[Detected change data]
----

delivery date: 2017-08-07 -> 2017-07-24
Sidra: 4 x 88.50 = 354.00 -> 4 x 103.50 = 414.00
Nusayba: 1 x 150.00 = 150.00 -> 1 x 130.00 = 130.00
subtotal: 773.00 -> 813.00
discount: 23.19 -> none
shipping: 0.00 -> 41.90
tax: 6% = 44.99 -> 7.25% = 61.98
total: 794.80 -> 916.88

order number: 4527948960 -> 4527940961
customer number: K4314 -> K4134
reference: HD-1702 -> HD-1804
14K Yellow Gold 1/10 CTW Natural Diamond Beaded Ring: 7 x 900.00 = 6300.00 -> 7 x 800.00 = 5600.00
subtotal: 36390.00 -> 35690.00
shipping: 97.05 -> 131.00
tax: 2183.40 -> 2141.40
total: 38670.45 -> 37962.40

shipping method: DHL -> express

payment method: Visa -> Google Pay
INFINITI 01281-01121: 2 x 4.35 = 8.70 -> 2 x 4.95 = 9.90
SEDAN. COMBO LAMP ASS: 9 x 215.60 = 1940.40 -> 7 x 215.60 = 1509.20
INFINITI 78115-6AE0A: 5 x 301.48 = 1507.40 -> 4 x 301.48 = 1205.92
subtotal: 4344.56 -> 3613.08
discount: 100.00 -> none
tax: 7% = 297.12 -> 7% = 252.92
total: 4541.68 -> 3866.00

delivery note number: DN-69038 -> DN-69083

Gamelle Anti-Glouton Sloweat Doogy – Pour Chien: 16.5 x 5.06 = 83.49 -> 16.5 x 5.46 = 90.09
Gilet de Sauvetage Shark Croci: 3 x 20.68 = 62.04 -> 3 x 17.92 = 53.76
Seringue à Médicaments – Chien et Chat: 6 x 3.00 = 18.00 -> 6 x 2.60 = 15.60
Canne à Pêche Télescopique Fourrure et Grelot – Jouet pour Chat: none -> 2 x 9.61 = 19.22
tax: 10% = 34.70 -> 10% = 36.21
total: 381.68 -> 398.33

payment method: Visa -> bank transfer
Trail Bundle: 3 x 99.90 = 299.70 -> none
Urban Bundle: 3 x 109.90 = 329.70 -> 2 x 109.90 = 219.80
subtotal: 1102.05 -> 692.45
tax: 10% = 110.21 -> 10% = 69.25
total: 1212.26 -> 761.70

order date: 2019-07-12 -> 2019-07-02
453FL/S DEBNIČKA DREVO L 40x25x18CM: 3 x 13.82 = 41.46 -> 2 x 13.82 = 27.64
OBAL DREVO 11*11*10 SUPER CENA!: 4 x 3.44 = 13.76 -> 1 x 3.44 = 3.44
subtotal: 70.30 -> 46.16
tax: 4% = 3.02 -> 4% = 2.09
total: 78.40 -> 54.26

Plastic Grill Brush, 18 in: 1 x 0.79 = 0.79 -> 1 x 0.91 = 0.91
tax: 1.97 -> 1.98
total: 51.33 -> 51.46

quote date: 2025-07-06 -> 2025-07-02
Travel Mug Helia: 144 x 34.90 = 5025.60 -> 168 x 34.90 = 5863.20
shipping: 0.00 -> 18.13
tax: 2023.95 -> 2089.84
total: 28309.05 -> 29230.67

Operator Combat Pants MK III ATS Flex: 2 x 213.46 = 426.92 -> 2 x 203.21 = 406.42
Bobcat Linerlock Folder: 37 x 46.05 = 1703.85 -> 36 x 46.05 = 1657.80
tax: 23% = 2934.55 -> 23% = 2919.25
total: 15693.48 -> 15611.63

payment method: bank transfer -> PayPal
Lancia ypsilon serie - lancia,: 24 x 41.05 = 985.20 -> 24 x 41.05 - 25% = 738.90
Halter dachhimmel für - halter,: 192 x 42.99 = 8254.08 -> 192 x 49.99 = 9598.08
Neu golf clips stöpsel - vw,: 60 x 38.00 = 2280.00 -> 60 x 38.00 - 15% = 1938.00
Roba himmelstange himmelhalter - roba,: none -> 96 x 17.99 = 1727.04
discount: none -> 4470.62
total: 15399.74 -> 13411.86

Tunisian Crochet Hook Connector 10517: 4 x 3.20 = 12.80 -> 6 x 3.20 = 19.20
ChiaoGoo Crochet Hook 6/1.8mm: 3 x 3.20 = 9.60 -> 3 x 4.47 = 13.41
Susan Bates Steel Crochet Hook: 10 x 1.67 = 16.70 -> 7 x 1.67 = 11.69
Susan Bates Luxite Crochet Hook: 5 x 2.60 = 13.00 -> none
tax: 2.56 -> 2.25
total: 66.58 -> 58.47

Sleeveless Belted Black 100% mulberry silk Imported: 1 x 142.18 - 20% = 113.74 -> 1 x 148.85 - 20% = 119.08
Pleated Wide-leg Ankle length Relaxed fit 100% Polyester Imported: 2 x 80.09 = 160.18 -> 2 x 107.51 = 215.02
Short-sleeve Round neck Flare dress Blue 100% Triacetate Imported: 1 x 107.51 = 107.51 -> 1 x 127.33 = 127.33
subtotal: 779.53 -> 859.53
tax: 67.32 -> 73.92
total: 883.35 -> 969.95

----

* [What is needed]: Look at the records above. Copy every line where the string "shipping" occurs.

* [Exercise output]:
shipping: 0.00 -> 41.90
shipping: 97.05 -> 131.00
shipping method: DHL -> express
shipping: 0.00 -> 18.13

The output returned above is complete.